My bookclub is perhaps the last bookclub in the country to read The Help. They even said so when they decided on this book. I didn't mind, because as much as I make fun of chick lit, I had wanted to read this for some time and just never got around to it.

The book was engaging, but I felt ashamed at times for reading it. There were a few things I enjoyed as I was reading (the characters of Celia and Minny, how Hilly only had bad things coming to her, the touching scene in the church, etc). Despite these enjoyable moments in terms of the plot, there were other moments I disliked in terms of the characters, mechanics, and theme of the story.

1. The Dialect. I hate books with dialect. Instead of making a book feel "authentic" by including the way people speak in different time periods in different areas, it usually comes across as a caricature of what the author is trying to portray. The African American women speak in pidgin English in a voice that plays off so many stereotypes of African Americans.

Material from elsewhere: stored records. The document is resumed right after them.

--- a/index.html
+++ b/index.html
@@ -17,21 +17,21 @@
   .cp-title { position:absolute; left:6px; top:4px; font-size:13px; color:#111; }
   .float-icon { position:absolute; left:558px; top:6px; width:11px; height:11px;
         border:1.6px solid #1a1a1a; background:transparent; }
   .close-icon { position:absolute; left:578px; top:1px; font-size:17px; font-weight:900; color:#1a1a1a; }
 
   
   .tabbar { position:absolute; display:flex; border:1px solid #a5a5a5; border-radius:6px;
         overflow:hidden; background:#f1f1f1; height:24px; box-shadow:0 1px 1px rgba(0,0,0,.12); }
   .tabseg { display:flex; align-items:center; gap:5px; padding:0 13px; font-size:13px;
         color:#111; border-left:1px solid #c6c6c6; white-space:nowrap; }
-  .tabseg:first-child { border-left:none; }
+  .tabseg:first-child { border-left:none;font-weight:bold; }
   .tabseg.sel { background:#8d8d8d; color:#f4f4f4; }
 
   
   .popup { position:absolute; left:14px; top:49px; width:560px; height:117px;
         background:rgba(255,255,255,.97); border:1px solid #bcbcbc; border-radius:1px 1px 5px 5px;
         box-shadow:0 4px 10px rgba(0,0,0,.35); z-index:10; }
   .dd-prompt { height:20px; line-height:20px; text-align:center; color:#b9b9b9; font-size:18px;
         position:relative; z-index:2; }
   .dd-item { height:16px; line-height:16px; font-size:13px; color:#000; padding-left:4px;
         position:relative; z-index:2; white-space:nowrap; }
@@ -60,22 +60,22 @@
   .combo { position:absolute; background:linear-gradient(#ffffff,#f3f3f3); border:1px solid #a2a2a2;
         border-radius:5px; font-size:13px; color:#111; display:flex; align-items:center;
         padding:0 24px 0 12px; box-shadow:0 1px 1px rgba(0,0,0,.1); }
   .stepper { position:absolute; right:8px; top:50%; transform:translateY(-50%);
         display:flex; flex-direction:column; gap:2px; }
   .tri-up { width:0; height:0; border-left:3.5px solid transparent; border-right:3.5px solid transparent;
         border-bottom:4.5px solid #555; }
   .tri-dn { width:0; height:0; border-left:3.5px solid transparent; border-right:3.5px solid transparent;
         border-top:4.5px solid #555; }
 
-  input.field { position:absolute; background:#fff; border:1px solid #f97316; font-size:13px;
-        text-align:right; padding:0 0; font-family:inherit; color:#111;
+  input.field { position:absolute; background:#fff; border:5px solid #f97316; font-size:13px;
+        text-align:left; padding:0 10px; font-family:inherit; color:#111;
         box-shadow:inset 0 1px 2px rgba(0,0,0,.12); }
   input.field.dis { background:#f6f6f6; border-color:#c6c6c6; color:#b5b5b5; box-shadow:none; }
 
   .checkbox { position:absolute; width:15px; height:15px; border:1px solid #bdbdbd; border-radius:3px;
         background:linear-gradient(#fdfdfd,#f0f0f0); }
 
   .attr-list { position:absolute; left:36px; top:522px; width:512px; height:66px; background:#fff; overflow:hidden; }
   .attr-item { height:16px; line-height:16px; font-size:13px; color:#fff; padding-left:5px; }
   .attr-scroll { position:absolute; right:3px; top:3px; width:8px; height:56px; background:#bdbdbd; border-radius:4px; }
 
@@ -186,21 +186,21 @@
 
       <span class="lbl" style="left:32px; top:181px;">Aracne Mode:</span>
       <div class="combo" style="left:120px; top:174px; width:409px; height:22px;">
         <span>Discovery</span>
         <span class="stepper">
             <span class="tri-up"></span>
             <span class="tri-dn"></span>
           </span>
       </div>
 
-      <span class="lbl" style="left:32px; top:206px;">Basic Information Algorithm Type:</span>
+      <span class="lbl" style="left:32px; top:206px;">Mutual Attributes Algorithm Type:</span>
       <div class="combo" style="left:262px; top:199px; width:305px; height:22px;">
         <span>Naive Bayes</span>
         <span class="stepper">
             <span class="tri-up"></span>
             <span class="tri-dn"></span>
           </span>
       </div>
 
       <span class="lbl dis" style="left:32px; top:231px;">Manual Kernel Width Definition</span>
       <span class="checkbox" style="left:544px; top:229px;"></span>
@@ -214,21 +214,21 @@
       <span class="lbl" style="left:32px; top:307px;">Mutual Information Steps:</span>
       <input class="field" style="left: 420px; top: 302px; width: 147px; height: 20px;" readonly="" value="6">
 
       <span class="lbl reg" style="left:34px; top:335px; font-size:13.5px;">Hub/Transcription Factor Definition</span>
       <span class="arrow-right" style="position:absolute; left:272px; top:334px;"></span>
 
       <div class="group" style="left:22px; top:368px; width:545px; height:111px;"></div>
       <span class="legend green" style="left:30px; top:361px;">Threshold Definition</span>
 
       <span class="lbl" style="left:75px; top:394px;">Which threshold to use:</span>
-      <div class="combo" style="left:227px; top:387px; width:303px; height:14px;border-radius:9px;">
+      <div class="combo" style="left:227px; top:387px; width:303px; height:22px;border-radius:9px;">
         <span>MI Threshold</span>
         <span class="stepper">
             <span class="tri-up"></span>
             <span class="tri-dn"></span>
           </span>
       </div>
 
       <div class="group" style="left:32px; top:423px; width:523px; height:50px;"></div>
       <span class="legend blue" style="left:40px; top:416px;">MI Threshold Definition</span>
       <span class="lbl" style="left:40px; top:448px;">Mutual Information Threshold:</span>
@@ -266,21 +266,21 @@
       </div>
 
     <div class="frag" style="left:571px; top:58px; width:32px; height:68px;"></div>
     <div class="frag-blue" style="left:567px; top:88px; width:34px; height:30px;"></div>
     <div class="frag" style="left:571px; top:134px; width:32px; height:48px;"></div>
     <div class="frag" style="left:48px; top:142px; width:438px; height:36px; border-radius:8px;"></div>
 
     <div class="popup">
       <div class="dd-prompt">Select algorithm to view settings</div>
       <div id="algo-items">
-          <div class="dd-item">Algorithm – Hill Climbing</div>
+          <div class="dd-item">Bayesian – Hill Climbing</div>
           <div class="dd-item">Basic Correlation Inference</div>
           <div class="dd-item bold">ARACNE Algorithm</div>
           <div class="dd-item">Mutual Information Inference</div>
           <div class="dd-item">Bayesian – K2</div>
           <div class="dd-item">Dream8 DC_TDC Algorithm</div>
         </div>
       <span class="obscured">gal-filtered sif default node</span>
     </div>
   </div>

With readings of great African American authors (Langston Hughes, WEB DuBois, Richard Wright, etc) it is completely unnecessary to use an uneducated dialect to make a story feel authentic. The same message could come across using standard English, provided the emotion and real story were there.

The dialect could be forgivable if the white women in the story spoke in southern accents as well, but they don't. They speak standard, unaccented English. It feels like a terrible double standard and makes me hate the dialect in the Aibeline and Minny sections all the more.

2. Useless Characters. I really loved the character of Miss Celia but she was completely useless in moving the plot of the story. She helped add depth to Minny's character, but that was all. She didn't do anything for the other characters in the story and it was odd that she had the most complex character out of any of the white women despite her being an auxiliary figure.

3. Unnecessary Romance. This is not a love story. Why do you need the character of Stuart, who is undesirable anyway? Why do we need to have Skeeter and Stuart's relationship even though it does very little to enhance the plot?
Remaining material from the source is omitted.